● INSTRUCTIONS TO FOLLOW: Each line of the data below should be repeated exactly.

══ RECORDS SHOWN

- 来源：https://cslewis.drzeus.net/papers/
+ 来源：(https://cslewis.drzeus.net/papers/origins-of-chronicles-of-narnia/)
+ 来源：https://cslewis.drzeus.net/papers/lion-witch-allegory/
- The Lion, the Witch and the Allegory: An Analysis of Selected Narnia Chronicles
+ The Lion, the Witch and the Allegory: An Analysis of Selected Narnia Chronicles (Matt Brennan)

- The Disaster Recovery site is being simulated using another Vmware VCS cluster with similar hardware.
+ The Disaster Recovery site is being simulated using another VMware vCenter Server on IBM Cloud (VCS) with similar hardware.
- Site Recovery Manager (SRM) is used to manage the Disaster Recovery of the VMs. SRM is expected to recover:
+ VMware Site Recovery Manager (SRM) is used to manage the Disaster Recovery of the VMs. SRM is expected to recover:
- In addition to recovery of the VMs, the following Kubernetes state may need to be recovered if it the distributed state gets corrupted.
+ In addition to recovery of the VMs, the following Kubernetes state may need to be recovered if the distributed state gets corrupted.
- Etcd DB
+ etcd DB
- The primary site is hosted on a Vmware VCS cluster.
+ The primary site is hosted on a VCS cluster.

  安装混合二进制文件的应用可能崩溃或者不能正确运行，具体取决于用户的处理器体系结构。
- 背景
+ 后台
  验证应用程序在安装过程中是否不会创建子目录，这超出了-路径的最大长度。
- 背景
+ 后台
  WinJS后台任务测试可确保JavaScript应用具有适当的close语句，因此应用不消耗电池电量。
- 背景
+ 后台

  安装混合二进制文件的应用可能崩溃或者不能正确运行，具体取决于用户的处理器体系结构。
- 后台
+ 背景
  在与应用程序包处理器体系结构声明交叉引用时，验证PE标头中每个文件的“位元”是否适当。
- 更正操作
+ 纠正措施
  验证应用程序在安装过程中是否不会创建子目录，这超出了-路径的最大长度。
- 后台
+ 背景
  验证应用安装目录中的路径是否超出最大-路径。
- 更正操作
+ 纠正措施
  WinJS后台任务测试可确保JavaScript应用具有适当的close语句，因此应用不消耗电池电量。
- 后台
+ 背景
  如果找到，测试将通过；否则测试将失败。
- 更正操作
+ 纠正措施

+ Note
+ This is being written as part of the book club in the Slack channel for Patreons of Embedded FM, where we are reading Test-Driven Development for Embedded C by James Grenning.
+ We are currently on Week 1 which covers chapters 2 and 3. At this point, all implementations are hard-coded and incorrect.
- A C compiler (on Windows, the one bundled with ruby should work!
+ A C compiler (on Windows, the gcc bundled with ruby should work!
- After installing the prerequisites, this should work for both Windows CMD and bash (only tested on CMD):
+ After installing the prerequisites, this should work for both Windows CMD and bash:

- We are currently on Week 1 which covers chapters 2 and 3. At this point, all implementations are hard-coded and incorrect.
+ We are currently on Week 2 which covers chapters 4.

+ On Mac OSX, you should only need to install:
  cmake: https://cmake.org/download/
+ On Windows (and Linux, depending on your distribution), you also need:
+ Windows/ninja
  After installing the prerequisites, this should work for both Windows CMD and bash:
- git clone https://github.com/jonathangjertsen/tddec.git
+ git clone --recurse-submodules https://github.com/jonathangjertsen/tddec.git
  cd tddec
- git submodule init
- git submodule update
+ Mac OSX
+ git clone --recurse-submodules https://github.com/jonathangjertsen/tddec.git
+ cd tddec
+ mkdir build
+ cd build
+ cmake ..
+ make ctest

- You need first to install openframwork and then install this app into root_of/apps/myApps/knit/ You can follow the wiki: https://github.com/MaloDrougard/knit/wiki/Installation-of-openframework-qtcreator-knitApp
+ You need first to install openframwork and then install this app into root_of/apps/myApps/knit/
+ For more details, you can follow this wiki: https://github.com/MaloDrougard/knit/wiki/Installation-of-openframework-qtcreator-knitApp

════

● TASK RESPONSE:
- 来源：https://cslewis.drzeus.net/papers/
+ 来源：(https://cslewis.drzeus.net/papers/origins-of-chronicles-of-narnia/)
+ 来源：https://cslewis.drzeus.net/papers/lion-witch-allegory/
- The Lion, the Witch and the Allegory: An Analysis of Selected Narnia Chronicles
+ The Lion, the Witch and the Allegory: An Analysis of Selected Narnia Chronicles (Matt Brennan)

- The Disaster Recovery site is being simulated using another Vmware VCS cluster with similar hardware.
+ The Disaster Recovery site is being simulated using another VMware vCenter Server on IBM Cloud (VCS) with similar hardware.
- Site Recovery Manager (SRM) is used to manage the Disaster Recovery of the VMs. SRM is expected to recover:
+ VMware Site Recovery Manager (SRM) is used to manage the Disaster Recovery of the VMs. SRM is expected to recover:
- In addition to recovery of the VMs, the following Kubernetes state may need to be recovered if it the distributed state gets corrupted.
+ In addition to recovery of the VMs, the following Kubernetes state may need to be recovered if the distributed state gets corrupted.
- Etcd DB
+ etcd DB
- The primary site is hosted on a Vmware VCS cluster.
+ The primary site is hosted on a VCS cluster.

  安装混合二进制文件的应用可能崩溃或者不能正确运行，具体取决于用户的处理器体系结构。
- 背景
+ 后台
  验证应用程序在安装过程中是否不会创建子目录，这超出了-路径的最大长度。
- 背景
+ 后台
  WinJS后台任务测试可确保JavaScript应用具有适当的close语句，因此应用不消耗电池电量。
- 背景
+ 后台

  安装混合二进制文件的应用可能崩溃或者不能正确运行，具体取决于用户的处理器体系结构。
- 后台
+ 背景
  在与应用程序包处理器体系结构声明交叉引用时，验证PE标头中每个文件的“位元”是否适当。
- 更正操作
+ 纠正措施
  验证应用程序在安装过程中是否不会创建子目录，这超出了-路径的最大长度。
- 后台
+ 背景
  验证应用安装目录中的路径是否超出最大-路径。
- 更正操作
+ 纠正措施
  WinJS后台任务测试可确保JavaScript应用具有适当的close语句，因此应用不消耗电池电量。
- 后台
+ 背景
  如果找到，测试将通过；否则测试将失败。
- 更正操作
+ 纠正措施

+ Note
+ This is being written as part of the book club in the Slack channel for Patreons of Embedded FM, where we are reading Test-Driven Development for Embedded C by James Grenning.
+ We are currently on Week 1 which covers chapters 2 and 3. At this point, all implementations are hard-coded and incorrect.
- A C compiler (on Windows, the one bundled with ruby should work!
+ A C compiler (on Windows, the gcc bundled with ruby should work!
- After installing the prerequisites, this should work for both Windows CMD and bash (only tested on CMD):
+ After installing the prerequisites, this should work for both Windows CMD and bash:

- We are currently on Week 1 which covers chapters 2 and 3. At this point, all implementations are hard-coded and incorrect.
+ We are currently on Week 2 which covers chapters 4.

+ On Mac OSX, you should only need to install:
  cmake: https://cmake.org/download/
+ On Windows (and Linux, depending on your distribution), you also need:
+ Windows/ninja
  After installing the prerequisites, this should work for both Windows CMD and bash:
- git clone https://github.com/jonathangjertsen/tddec.git
+ git clone --recurse-submodules https://github.com/jonathangjertsen/tddec.git
  cd tddec
- git submodule init
- git submodule update
+ Mac OSX
+ git clone --recurse-submodules https://github.com/jonathangjertsen/tddec.git
+ cd tddec
+ mkdir build
+ cd build
+ cmake ..
+ make ctest

- You need first to install openframwork and then install this app into root_of/apps/myApps/knit/ You can follow the wiki: https://github.com/MaloDrougard/knit/wiki/Installation-of-openframework-qtcreator-knitApp
+ You need first to install openframwork and then install this app into root_of/apps/myApps/knit/
+ For more details, you can follow this wiki: https://github.com/MaloDrougard/knit/wiki/Installation-of-openframework-qtcreator-knitApp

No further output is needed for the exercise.